* _Exercise data_
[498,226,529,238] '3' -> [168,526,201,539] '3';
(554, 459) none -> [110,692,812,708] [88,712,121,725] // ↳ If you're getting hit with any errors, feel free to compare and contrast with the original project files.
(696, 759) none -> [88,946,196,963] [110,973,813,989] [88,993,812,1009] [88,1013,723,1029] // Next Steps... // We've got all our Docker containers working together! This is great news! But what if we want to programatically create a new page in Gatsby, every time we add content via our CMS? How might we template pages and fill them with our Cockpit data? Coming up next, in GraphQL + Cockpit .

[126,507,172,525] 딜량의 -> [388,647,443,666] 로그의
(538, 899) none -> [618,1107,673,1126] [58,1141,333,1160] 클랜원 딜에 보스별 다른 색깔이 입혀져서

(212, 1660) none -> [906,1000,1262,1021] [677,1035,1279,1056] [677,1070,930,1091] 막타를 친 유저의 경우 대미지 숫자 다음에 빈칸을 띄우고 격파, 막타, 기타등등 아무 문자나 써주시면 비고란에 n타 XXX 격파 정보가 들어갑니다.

--

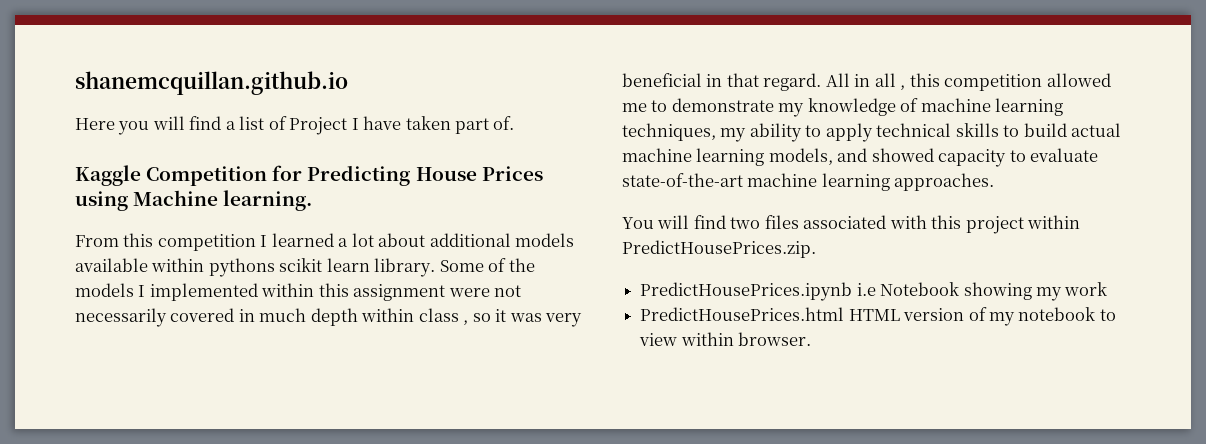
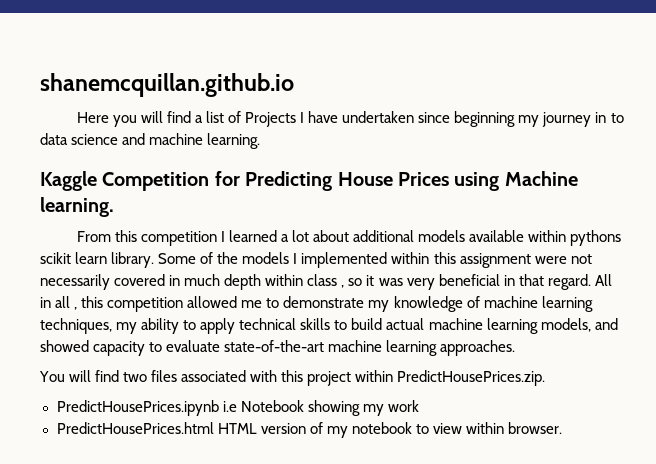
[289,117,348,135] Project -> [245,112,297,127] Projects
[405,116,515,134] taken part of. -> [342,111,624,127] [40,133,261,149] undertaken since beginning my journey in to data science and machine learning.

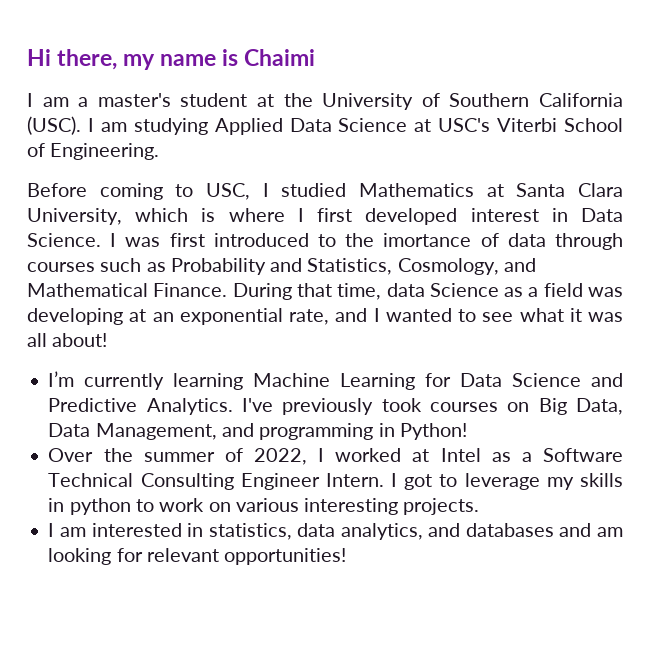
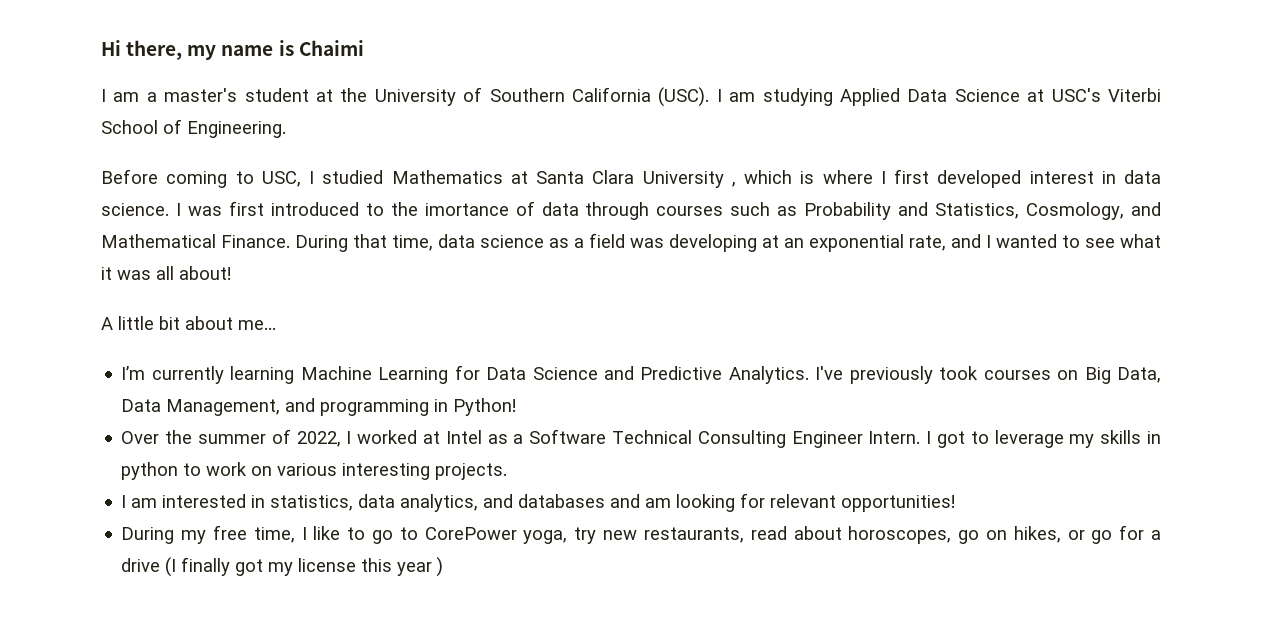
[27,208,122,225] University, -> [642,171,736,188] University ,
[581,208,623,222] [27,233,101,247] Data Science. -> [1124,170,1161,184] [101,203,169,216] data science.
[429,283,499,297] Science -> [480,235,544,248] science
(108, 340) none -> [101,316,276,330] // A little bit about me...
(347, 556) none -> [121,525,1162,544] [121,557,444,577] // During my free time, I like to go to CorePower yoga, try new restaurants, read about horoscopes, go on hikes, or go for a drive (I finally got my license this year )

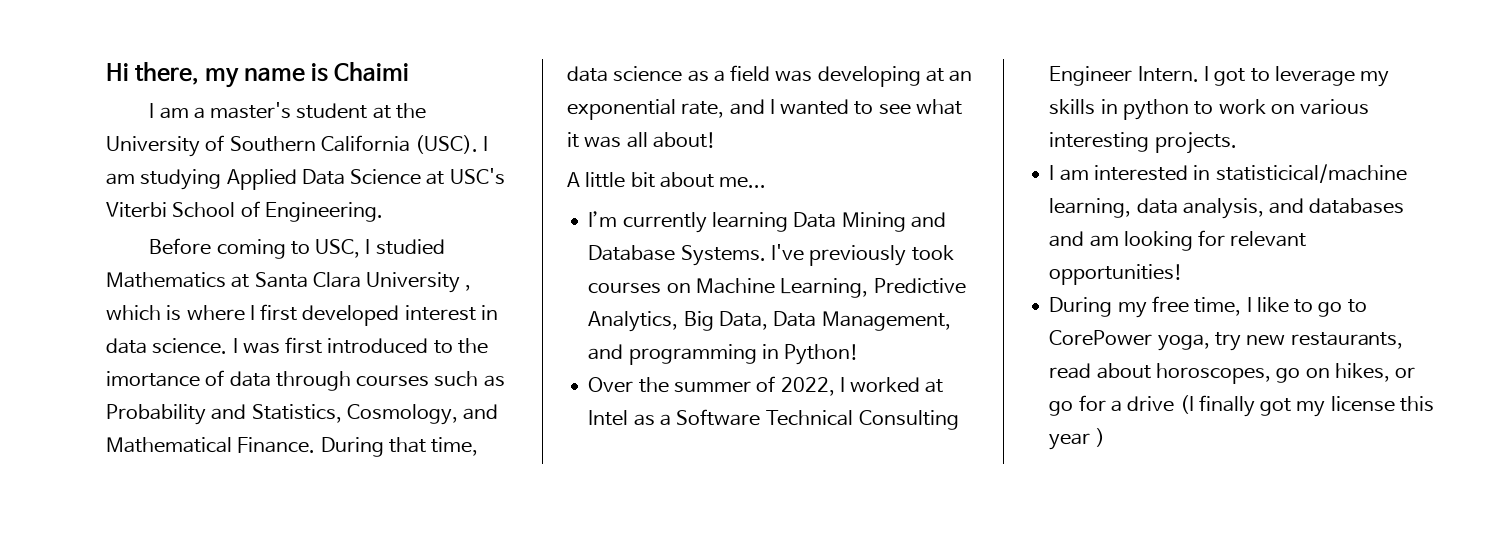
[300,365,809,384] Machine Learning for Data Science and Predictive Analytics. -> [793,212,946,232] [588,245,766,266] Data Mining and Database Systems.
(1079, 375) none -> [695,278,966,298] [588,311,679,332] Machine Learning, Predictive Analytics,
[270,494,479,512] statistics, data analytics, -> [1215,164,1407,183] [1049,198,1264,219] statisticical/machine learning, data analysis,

* _Work to be completed_
Where a line of the material above holds the string "about", copy that line.

* _Reply_
(108, 340) none -> [101,316,276,330] // A little bit about me...
(347, 556) none -> [121,525,1162,544] [121,557,444,577] // During my free time, I like to go to CorePower yoga, try new restaurants, read about horoscopes, go on hikes, or go for a drive (I finally got my license this year )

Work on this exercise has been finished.